No hay caso, Palermo es un predestinado. Cuando el partido estaba en la explícita nebulosa del humo que envuelve a la Ciudad, pero el propio resultado también era una presa más de la incertidumbre, apareció ese hombre providencial, histórico, un auxilio formidable de su propio destino, llamado Martín Palermo. La imagen de su cuerpo convertido en un soldado que se arrastra por el campo de batalla en pos de la última trinchera salvadora, conmoverá varios días a una hinchada que parece hacerse cargo del espectáculo que van a buscar los turistas de todo el mundo.
Buenos Aires responde como París cuando uno busca en el barrio latino su famosa alegría, o como Nueva York cuando los visitantes van al encuentro de los árboles en flor del Central Park. La Bombonera los aguarda con su fama de arrabal bullanguero del mundo y las tribunas se comprometen con el marketing internacional para ofrecer ese espectáculo que anoche fue espontáneo, una construcción que no nació para dar cuenta del folclore sino del sufrimiento más hondo de quienes quedaron más desconcertados que camionero en la ruta 9 cuando no sabe si podrá pasar.

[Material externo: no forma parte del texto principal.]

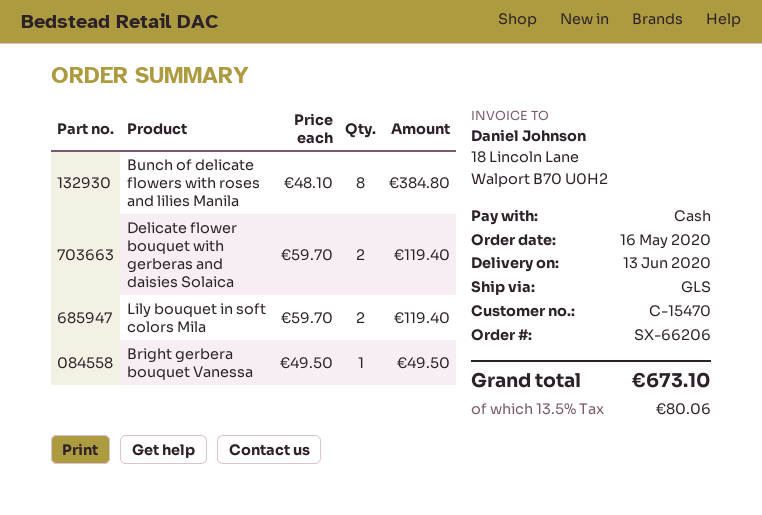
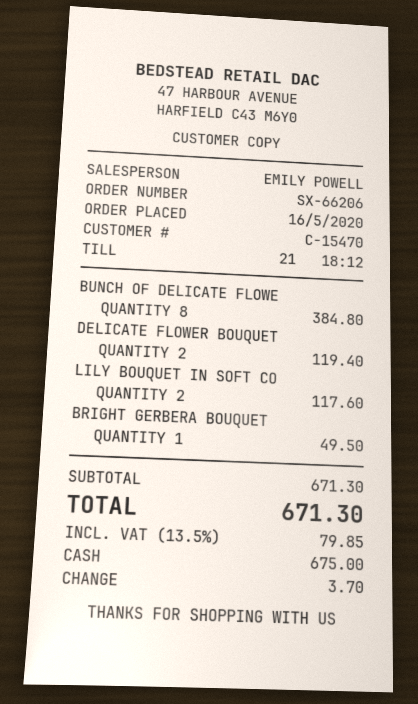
Lily bouquet in soft colors Mila: 2 for 119.40 -> 2 for 117.60
tax: 13.5% = 80.06 -> 13.5% = 79.85
total: 673.10 -> 671.30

Así como el Gobierno busca el origen del fuego, con idéntico ardor Boca desafió el humo y la niebla del Riachuelo, y una brújula interna lo guió a Palacio para iniciar la escena más clamorosa de los últimos meses. Y andaba por allí Palermo, el más identificado de los actores para aquellos que se bajan de las combis hablando en todos los idiomas.
El turista estaba hecho. Había visto la famosa fiesta con sus propios ojos queriendo dejar para siempre en sus retinas la locura del estadio más loco, y había visto a Palermo en una de sus mentadas hazañas. Europoderosos brazos se alzaron a la noche de transparencia azul como si se tratara de fanáticos de toda la vida. Más no podían pedir. Un triunfo a lo Boca con gol de Palermo, un final electrizante que hundía en el olvido el pobre primer tiempo, y la sensación de que, si no se quedan a vivir aquí, nunca más verán algo así.
Pero tienen el martes, todavía. Pasado mañana Boca saldrá a revolear el poncho lanzado a una ilusión que se convirtió en una duda que no conocía desde hace más de diez años. Un rival más chico, pero un compromiso más severo dadas las circunstancias de extremo peligro. Si a Boca le llegan a hacer falta esos cinco goles, cuando vayan tres esa gente que busca el estadio con la misma ansiedad que desde estas latitudes se piensa en la torre Eiffel, sabrá lo que es sentirse parte de la historia.
Será un Boca lanzado, de corners y laterales signados por la premura, de tiros libres de Riquelme con los actores apelotonados en el área, la boca abierta que desespera buscando oxígeno en el aire mezclado con el monóxido, y el humo como una cortina a través de la cual buscarán la cabeza rubia de Palermo para que la leyenda continúe.
El fútbol, tan avaro en su estética, prodiga emociones y la necesidad de buscar otro tipo de valores. Pero eso es para el hincha de acá, porque los que llegan con un guía que los lleva con el brazo en alto para que no se pierda nadie, esos hinchas por dos horas que arriban de todos los confines a cachetearnos con sus euros y dólares, tienen el éxito asegurado.